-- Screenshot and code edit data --
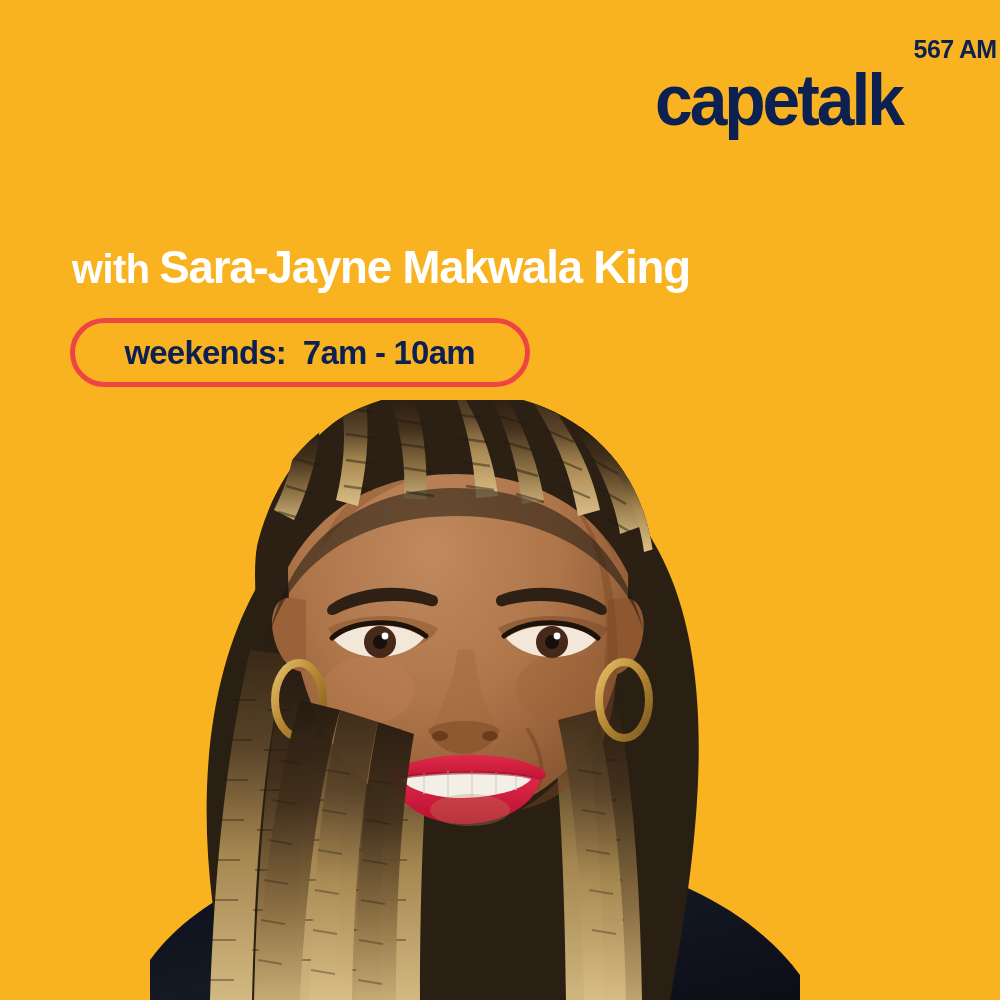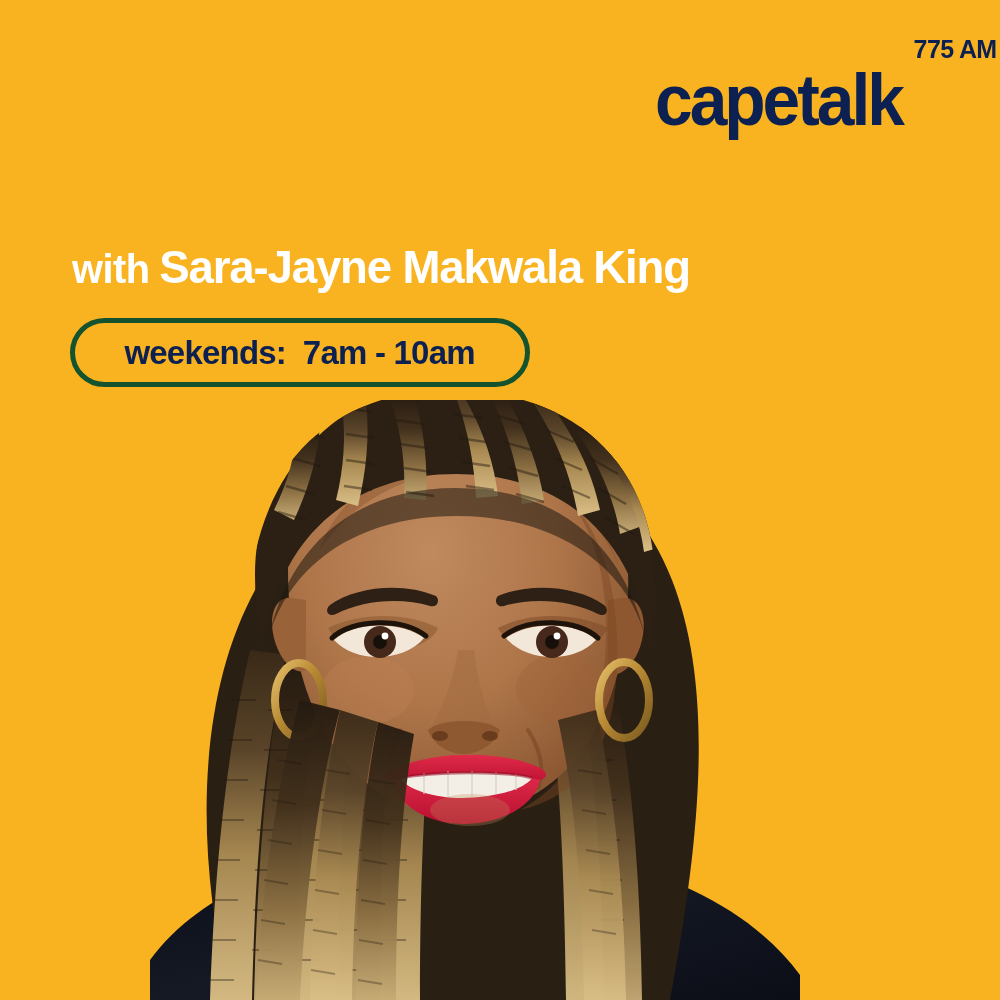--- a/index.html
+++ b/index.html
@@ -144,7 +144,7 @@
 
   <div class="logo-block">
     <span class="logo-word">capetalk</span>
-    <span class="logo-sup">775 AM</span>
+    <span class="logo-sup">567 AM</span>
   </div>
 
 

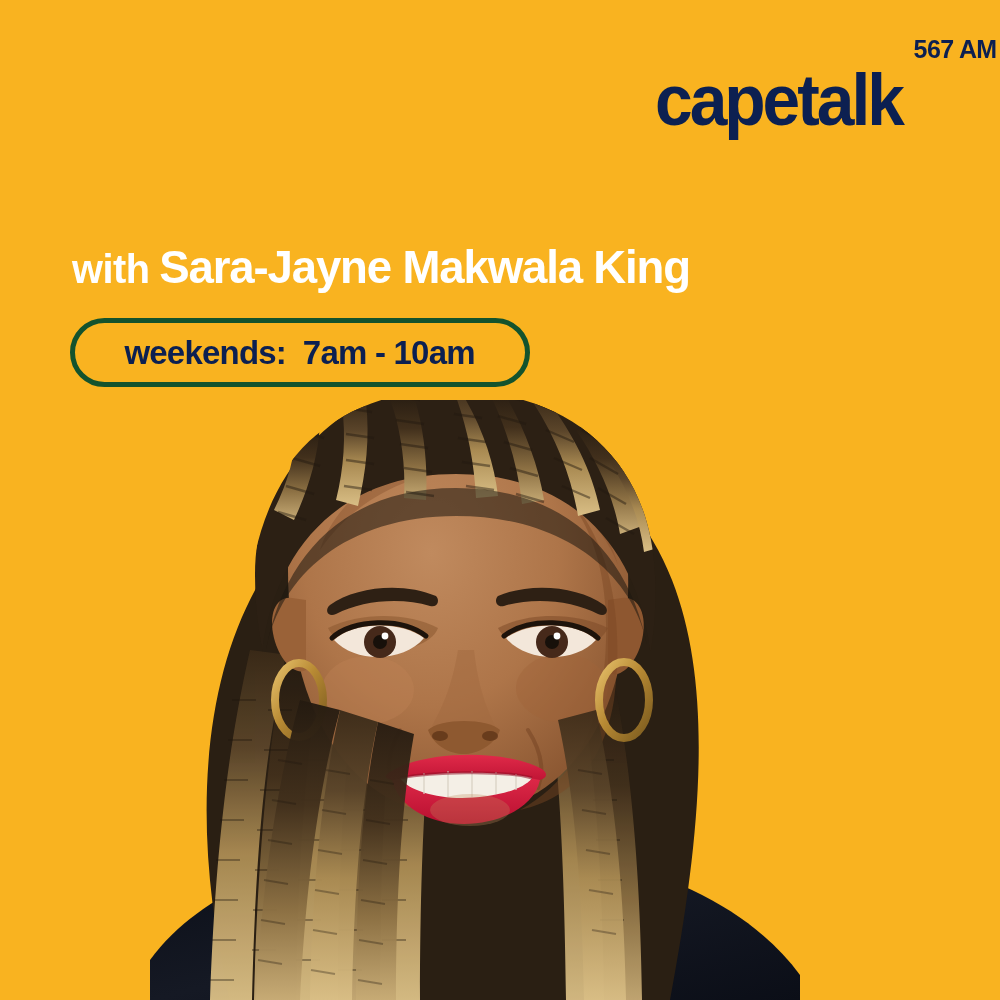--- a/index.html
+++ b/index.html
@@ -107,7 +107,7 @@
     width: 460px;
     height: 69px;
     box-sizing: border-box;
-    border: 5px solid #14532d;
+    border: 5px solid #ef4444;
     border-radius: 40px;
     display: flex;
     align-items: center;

-- EXERCISE AIM --
Restate each entry verbatim and skip every image.

-- ANSWER TO THE PROBLEM --
--- a/index.html
+++ b/index.html
@@ -144,7 +144,7 @@
 
   <div class="logo-block">
     <span class="logo-word">capetalk</span>
-    <span class="logo-sup">775 AM</span>
+    <span class="logo-sup">567 AM</span>
   </div>
 
 

--- a/index.html
+++ b/index.html
@@ -107,7 +107,7 @@
     width: 460px;
     height: 69px;
     box-sizing: border-box;
-    border: 5px solid #14532d;
+    border: 5px solid #ef4444;
     border-radius: 40px;
     display: flex;
     align-items: center;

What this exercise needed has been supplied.